The status of jobs that haven't been reported to be finished yet, will be
lost. The master scheduler will pick up the jobs and execute them.
@@ -870,31 +876,38 @@
@param hostname: Hostname of the shard to delete.
"""
shard = rpc_utils.retrieve_shard(shard_hostname=hostname)
+ hostnames_to_lock = [h.hostname for h in
+ models.Host.objects.filter(shard=shard, locked=False)]
# TODO(beeps): Power off shard
+ # For ChromeOS hosts, a reboot test with the highest priority is added to
+ # the DUT. After a reboot it should be ganranteed that no processes from
+ # prior tests that were run by a shard are still running on.
- # For ChromeOS hosts, repair reboots the DUT.
- # Repair will excalate through multiple repair steps and will verify the
- # success after each of them. Anyway, it will always run at least the first
- # one, which includes a reboot.
- # After a reboot we can be sure no processes from prior tests that were run
- # by a shard are still running on the DUT.
- # Important: Don't just set the status to Repair Failed, as that would run
- # Verify first, before doing any repair measures. Verify would probably
- # succeed, so this wouldn't change anything on the DUT.
- for host in models.Host.objects.filter(shard=shard):
- models.SpecialTask.objects.create(
- task=models.SpecialTask.Task.REPAIR,
- host=host,
- requested_by=models.User.current_user())
+ # Lock all unlocked hosts.
+ dicts = {'locked': True, 'lock_time': datetime.datetime.now()}
+ models.Host.objects.filter(hostname__in=hostnames_to_lock).update(**dicts)
+
+ # Remove shard information.
models.Host.objects.filter(shard=shard).update(shard=None)
-
models.Job.objects.filter(shard=shard).update(shard=None)
-
shard.labels.clear()
-
shard.delete()
+ # Assign a reboot task with highest priority: Super.

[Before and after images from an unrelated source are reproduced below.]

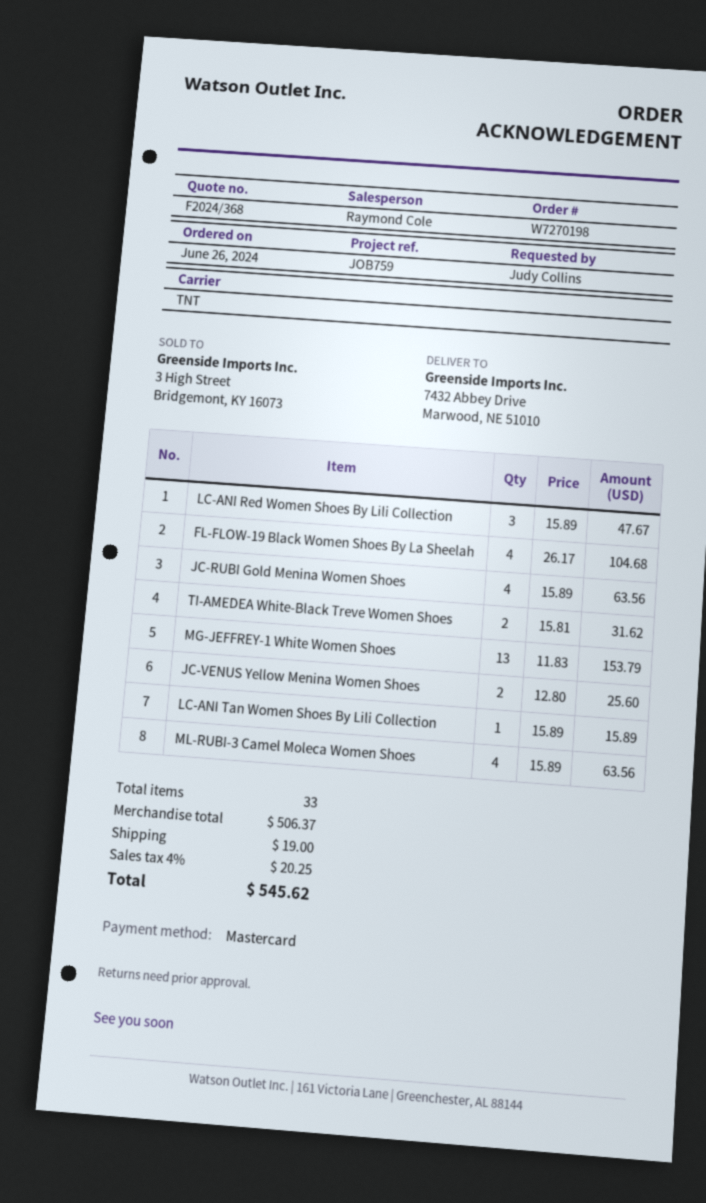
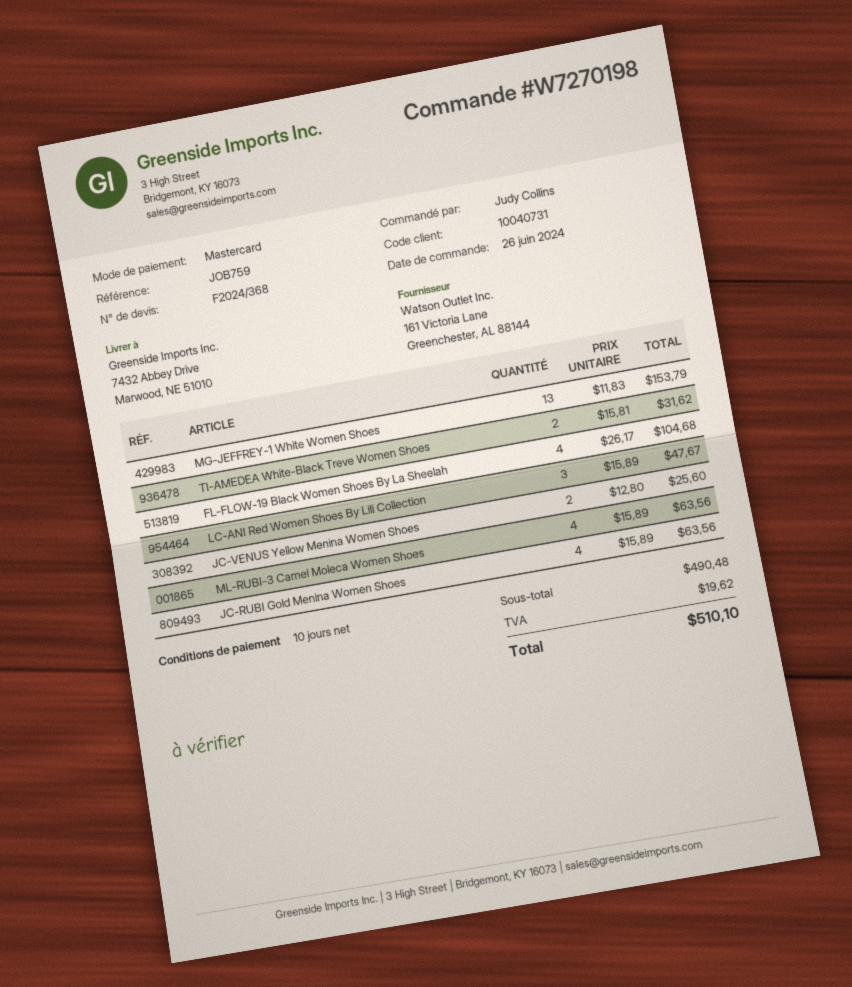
LC-ANI Tan Women Shoes By Lili Collection: 1 x 15.89 = 15.89 -> none
subtotal: 506.37 -> 490.48
shipping: 19.00 -> none
tax: 20.25 -> 19.62
total: 545.62 -> 510.10

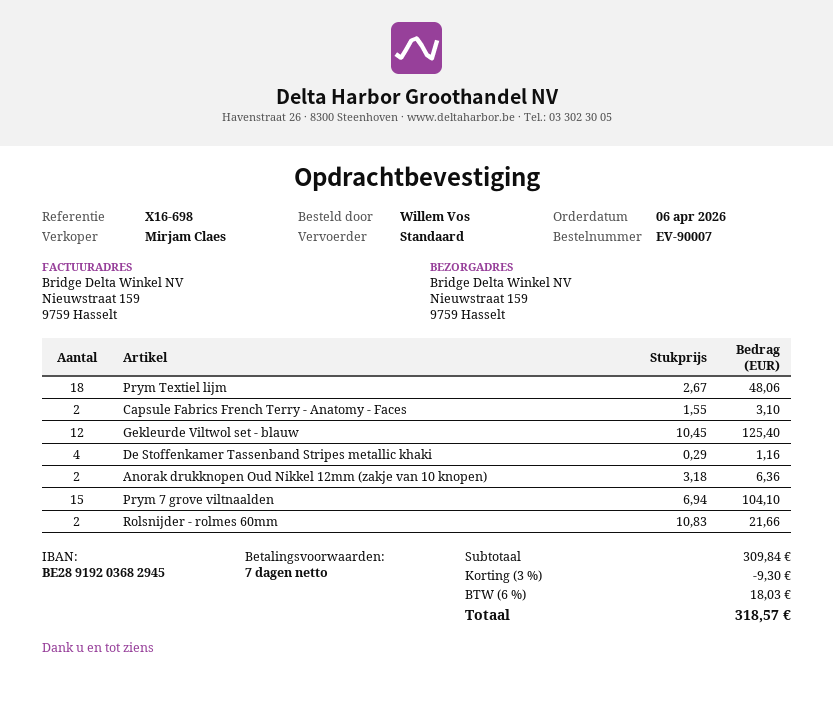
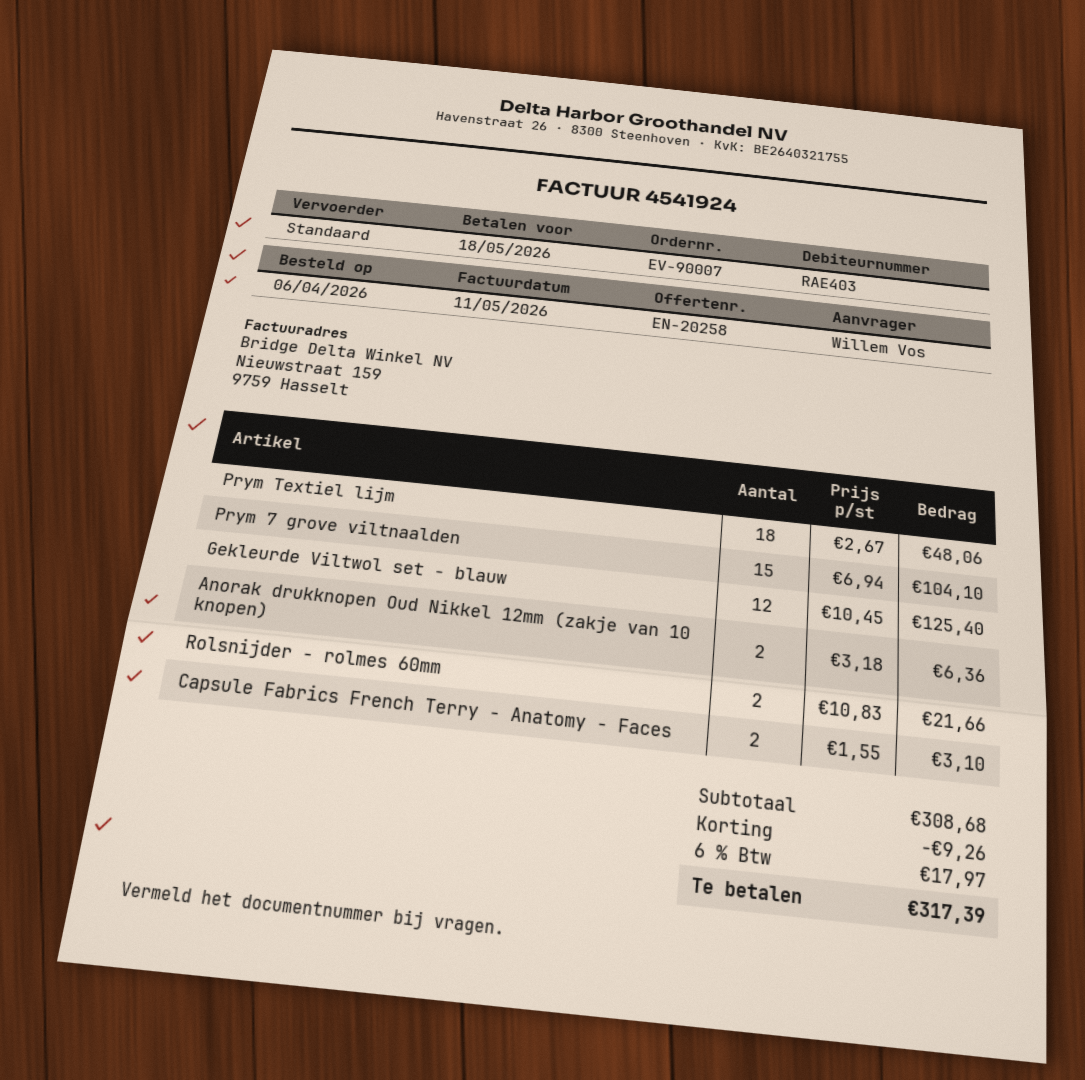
De Stoffenkamer Tassenband Stripes metallic khaki: 4 x 0.29 = 1.16 -> none
subtotal: 309.84 -> 308.68
discount: 9.30 -> 9.26
tax: 6% = 18.03 -> 6% = 17.97
total: 318.57 -> 317.39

+ t = models.Test.objects.get(name='platform_BootPerfServer:shard')
+ c = utils.read_file(os.path.join(common.autotest_dir, t.path))
+ if hostnames_to_lock:
+ rpc_utils.create_job_common(
+ 'reboot_dut_for_shard_deletion',
+ priority=priorities.Priority.SUPER,
+ control_type='Server',
+ control_file=c, hosts=hostnames_to_lock)
+
+ # Unlock these shard-related hosts.
+ dicts = {'locked': False, 'lock_time': None}
+ models.Host.objects.filter(hostname__in=hostnames_to_lock).update(**dicts)
+
def get_servers(hostname=None, role=None, status=None):
"""Get a list of servers with matching role and status.